Saturday, March 14

cookieexchange.tumblr.com

We are moving to tumblr. We are still Giorgio stewmari but we hope the new URL will be easier to spell and therefore to share. I copied over the March posts plus added some multimedia goodies. We hope you will continue to read and comment and enjoy, and we hope to make you all cookies some day soon. See you there.

Friday, March 13

I spent all day inside. I have a new writing regime that's working out but basically consists of sitting in my desk chair all day long, so at quarter past twelve Aurora and I went for a midnight constitutional. When we got back our roommate had returned with three guests. Naturally, I broke out the big glass bowl, a stick of butter and the heavy unbendable fork I keep separate for mixing tough doughs. They had just returned from an opera and were headed straight for bed on the pull-out couch in our living room when I interceded. I mixed and chopped and gabbed their ears off. I told them about my recent cookie "business" ventures (see previous posts). I used white cane sugar, molasses and an egg. We had a little of everything lying around so I threw in semisweet chocolate chips, raisins, walnuts, coconut flakes and raw cacao nibs. The guests waited sullenly for the timer to tick out 14 minutes, but when the bell finally rang they were all smiles and thank yous. As soon as the plate was empty, they pulled out the couch and shut the lights so I didn't cook the second half of the dough. Instead, I put it in a yogurt container in the fridge, I rarely let dough proof, I'll let you know how it tastes tomorrow.

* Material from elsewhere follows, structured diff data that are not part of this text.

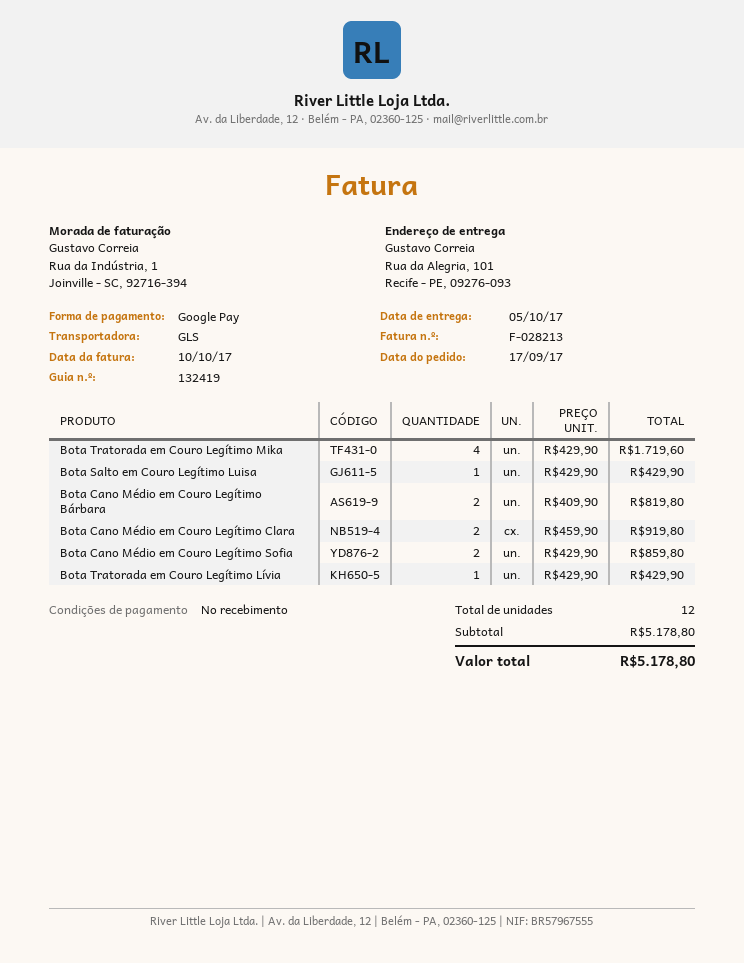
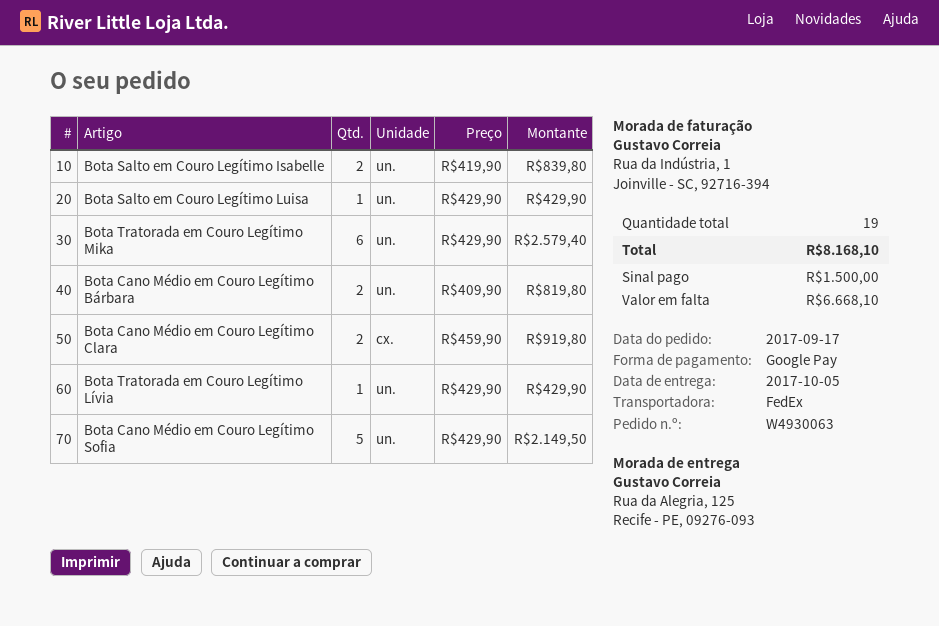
shipping method: GLS -> FedEx
ship to: Rua da Alegria, 101, Recife - PE, 09276-093 -> Rua da Alegria, 125, Recife - PE, 09276-093
Bota Tratorada em Couro Legítimo Mika: 4 x 429.90 = 1719.60 -> 6 x 429.90 = 2579.40
Bota Cano Médio em Couro Legítimo Sofia: 2 x 429.90 = 859.80 -> 5 x 429.90 = 2149.50
Bota Salto em Couro Legítimo Isabelle: none -> 2 x 419.90 = 839.80
total quantity: 12 -> 19
total: 5178.80 -> 8168.10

PS I might change our URL, what do you think of cookieexchange.tumblr.com?

Saturday, March 7

Last night I met and made cookies for the proprietress of Cookie Couture (a friend of a friend) — needless to say I was a little intimidated. I didn’t have enough advanced warning to make apple sauce, but I made a half batch of the molasses coconut walnut dark chocolate chunk oat cookies with an egg instead. They came out well, nicely bitter, and I had enough to bring some to a going away party for my old roommate, herself an amateur cookie enthusiast.

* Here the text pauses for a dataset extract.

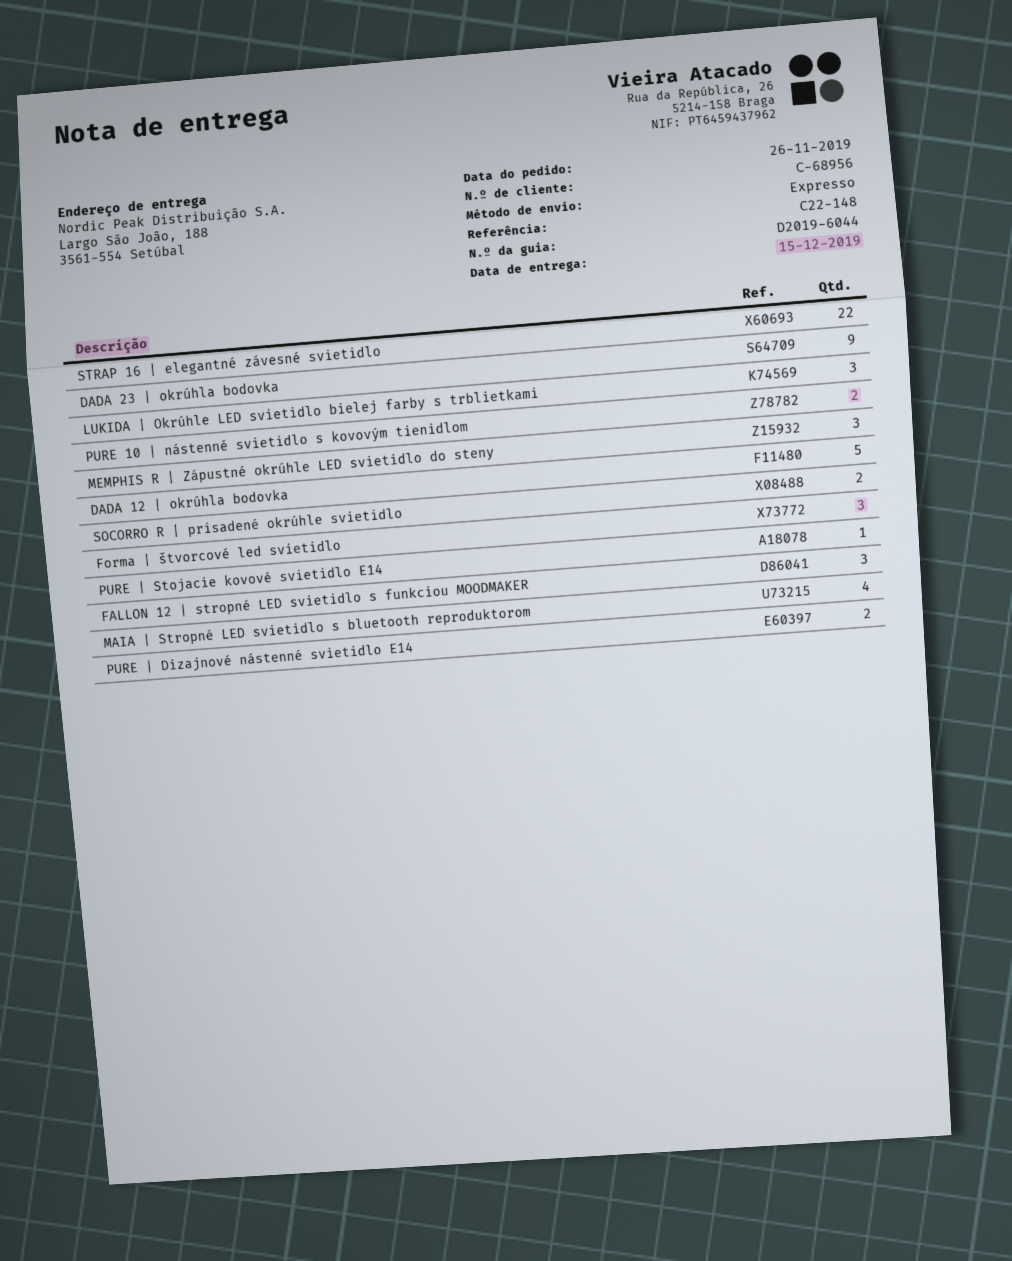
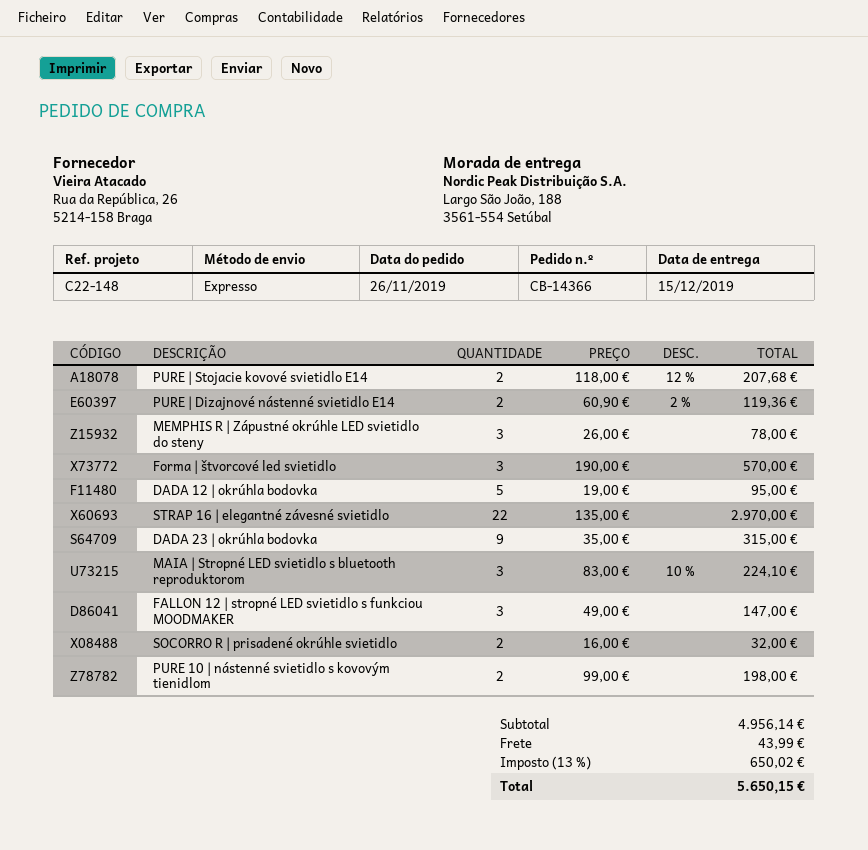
LUKIDA | Okrúhle LED svietidlo bielej farby s trblietkami: 3 -> none
PURE | Stojacie kovové svietidlo E14: 1 -> 2
MAIA | Stropné LED svietidlo s bluetooth reproduktorom: 4 -> 3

Stewart asked me how I became such a wheeler and dealer?

Sunday, February 22

Mast Brothers Chocolate, Brooklyn-based chocolatiers, just opened a shop in Williamsburg. I first came across their beautifully wrapped chocolate bars at the Coop, one design in particular with Tarot card imagery is especially apt in light of our current movie project. And because we keep talking about  trying to sell our cookies and maybe even opening a shop of our own, I made a half batch I think they'll like, of chocolate salty oat according to Stewart's recipe (course sea salt, lots of coconut and cacao nibs instead of chips or chunks). Tomorrow morning I am going to Williamsburg with five cookies in a yogurt container Stewart and I emptied in a breakfast or two on the island in Maine. I used Trader Joe's 72% dark chocolate and raw sundried organic cacao beans (chopped), I hope the brothers aren't too particular.

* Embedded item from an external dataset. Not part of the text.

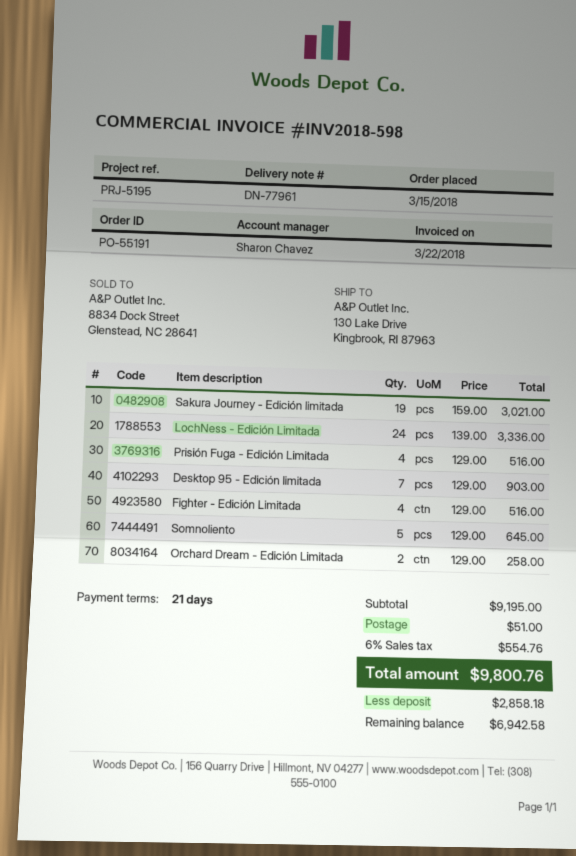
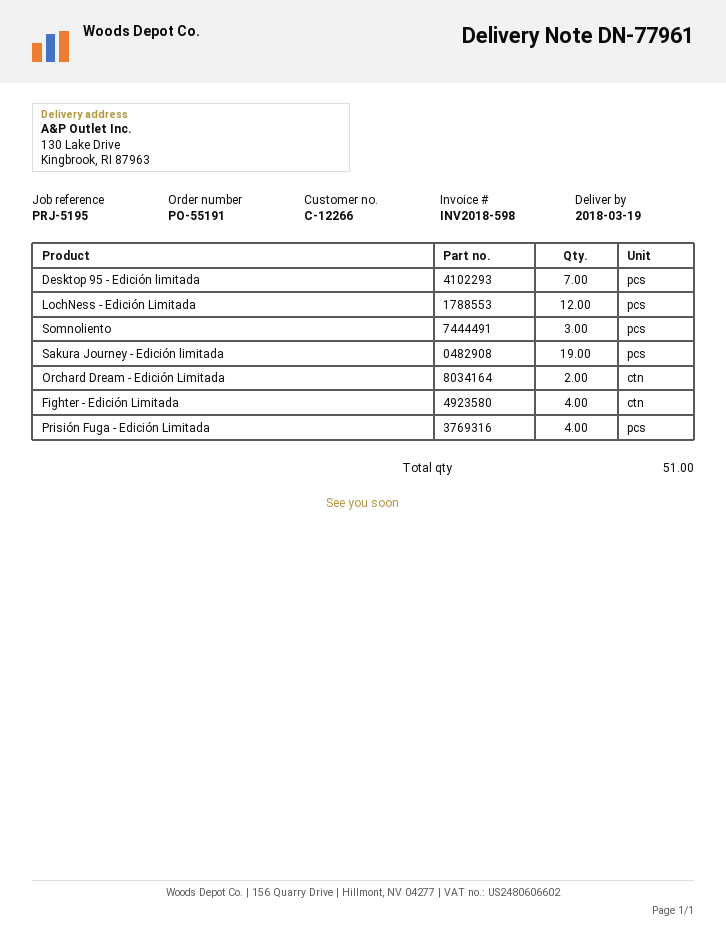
LochNess - Edición Limitada: 24 -> 12
Somnoliento: 5 -> 3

UPDATE: I didn't have a succinct idea about how to play the moment so I came off as kind of odd.  They appreciated the cookies as much as one could appreciate a leftover container full of dark brown biscuits (Stewart was calling cookies "biscuits" after spending four weeks in Spain with an Englishwoman) from a stranger (a friend saw them eating them later, which is heartening).  It was good to see their operation, how they use the space, the kitchen and the minimal "store."  They encouraged me to start with wholesale and I explained that I was waiting for my partner to settle down and start the business with me.  I bought a bar, "Dark Chocolate [70% Cacao] Single Origin Hispaniola, Domincan Republic," but I'm saving it until I decide to eat it as is, or chop it up or melt it down for cookies.

Saturday, February 14

Stewart's absence is a much-lamented fact at the movie apartment. Much of what we shoot is a documentary of our real lives in the space, but it seems wrong to record the cookie-making process without his contribution. The cookies are good though. On camera yesterday, I made the original recipe (the one of the bag of Tollhouse semisweet chocolate chips) side by side with their latest incarnation:

Original (Latest)
Unsalted Butter (Unsalted Butter)
Brown Sugar (White Cane Sugar + Molasses)
Egg (Applesauce)
Vanilla (Vanilla)
All-Purpose Flour (All-Purpose Flour + Oats)
Baking Powder
Salt
Semisweet Chocolate Chips (Chunked 72% Dark Chocolate + Coconut Flakes + Walnuts)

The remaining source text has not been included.